In questo periodo anche la Chiesa (come istituzione) non se la passa bene, vedi il gravissimo scandalo dei preti pedofili. Certo, per noi che crediamo, è “semplice” distinguere tra la Chiesa come istituzione fatta di persone (con tutti i loro limiti e che non salva) e la Chiesa (corpo di Cristo), luogo privilegiato per l’incontro con lui e quindi santa. Ma per chi non crede che testimonianza stiamo dando noi cristiani? Non dovremmo forse essere sale della terra e luce del mondo? Non arrivo a pensare come Sined O’Connor che se Cristo ritornasse brucerebbe il Vaticano, ma condivido al 100% l’opinione espressa a La Stampa da John Waters; serve davvero un gesto di discontinuita’, di rinnovamento profondo, di nuovo inizio.

E’ stato detto che l’aver riconosciuto in uno schiavo crocifisso Dio, e’ la piu’ alta opera filosofica che l’uomo abbia compiuto; e davvero ha ragione Simone Weil quando afferma che Cristo si è spogliato della propria divinità perche’ anche noi ci spogliassimo della nostra, per tornare ad essere uomini. In questo senso Dio e’ davvero separato dal mondo perche’ l’unico criterio che il mondo riconoscere e’ la forza.
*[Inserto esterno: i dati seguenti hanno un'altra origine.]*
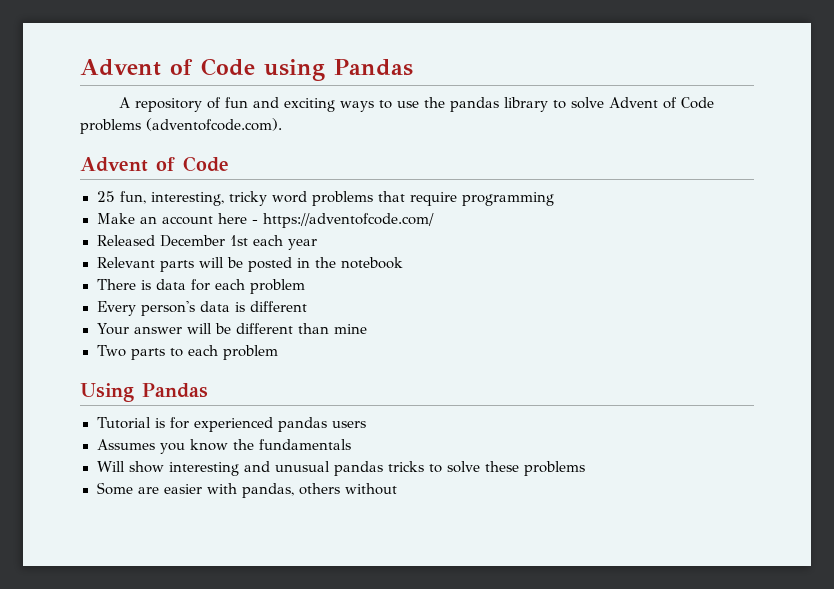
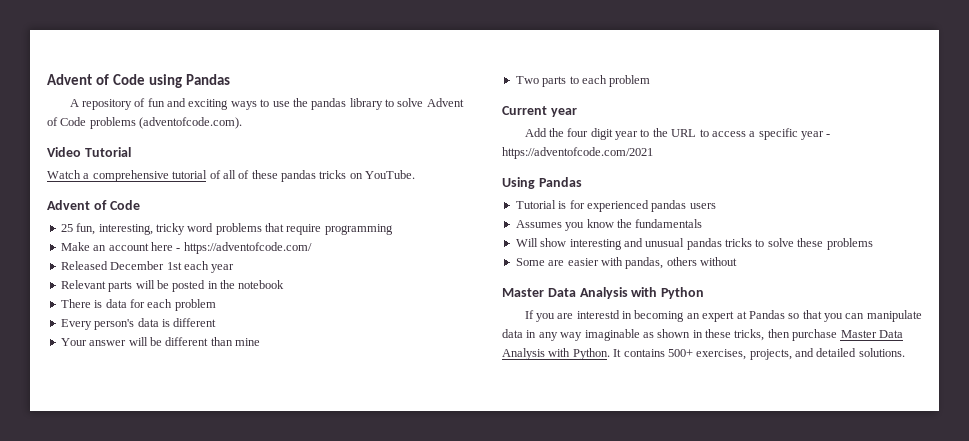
(282, 124) none -> [47,147,131,157] [47,170,416,182] // Video Tutorial // Watch a comprehensive tutorial of all of these pandas tricks on YouTube.
(279, 352) none -> [502,106,577,117] [524,128,831,140] [502,147,653,159] // Current year // Add the four digit year to the URL to access a specific year - https://adventofcode.com/2021
(397, 489) none -> [502,287,705,299] [524,310,922,322] [502,329,903,341] [502,348,905,360] // Master Data Analysis with Python // If you are interestd in becoming an expert at Pandas so that you can manipulate data in any way imaginable as shown in these tricks, then purchase Master Data Analysis with Python. It contains 500+ exercises, projects, and detailed solutions.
La Chiesa (come istituzione) ha spesso sposato la tesi della forza, del potere, pensando che attraverso l’uso di questi mezzi sia piu’ facile il suo compito terreno.

Ma il mistero della fede cristiana sta’ proprio in questo: un Dio che rifiuta la forza e si affida totalmente agli uomini per portare tutta l’umanita’ a Lui. E il grande errore e’ proprio quello che accecati dal desiderio di “fare la volonta’ di Dio” usiamo proprio i mezzi che egli rifiuta.

Anche nel nostro piccolo, nelle nostre parrocchie, le persone piu’ impegnate sono a volte sviate da questo desiderio “missionario, di conversione” e esercitano tutta la loro forza verso gli altri. Ci dimentichiamo che il nostro compito, la nostra “missione” non e’ quella di salvare gli altri. C’e’ gia’ stato chi ci ha pensato ed e’ risorto. Noi non salviamo nessuno. Il nostro compito e’ quello dei testimoni, certo sempre pronti a chiarire a parole, ma testimoni nella vita, negli atti di tutti i giorni, nelle scelte quotidiane. Vivere in pieno la nostra umanità, in solidarieta’ e condivisione con i fratelli; sentendo che la fatica, le sofferenze del nostro prossimo sono le nostre, la sua felicita’ e la sua gioia sono le nostre.

Un cristianesimo minore? Forse: ma dal volto umano.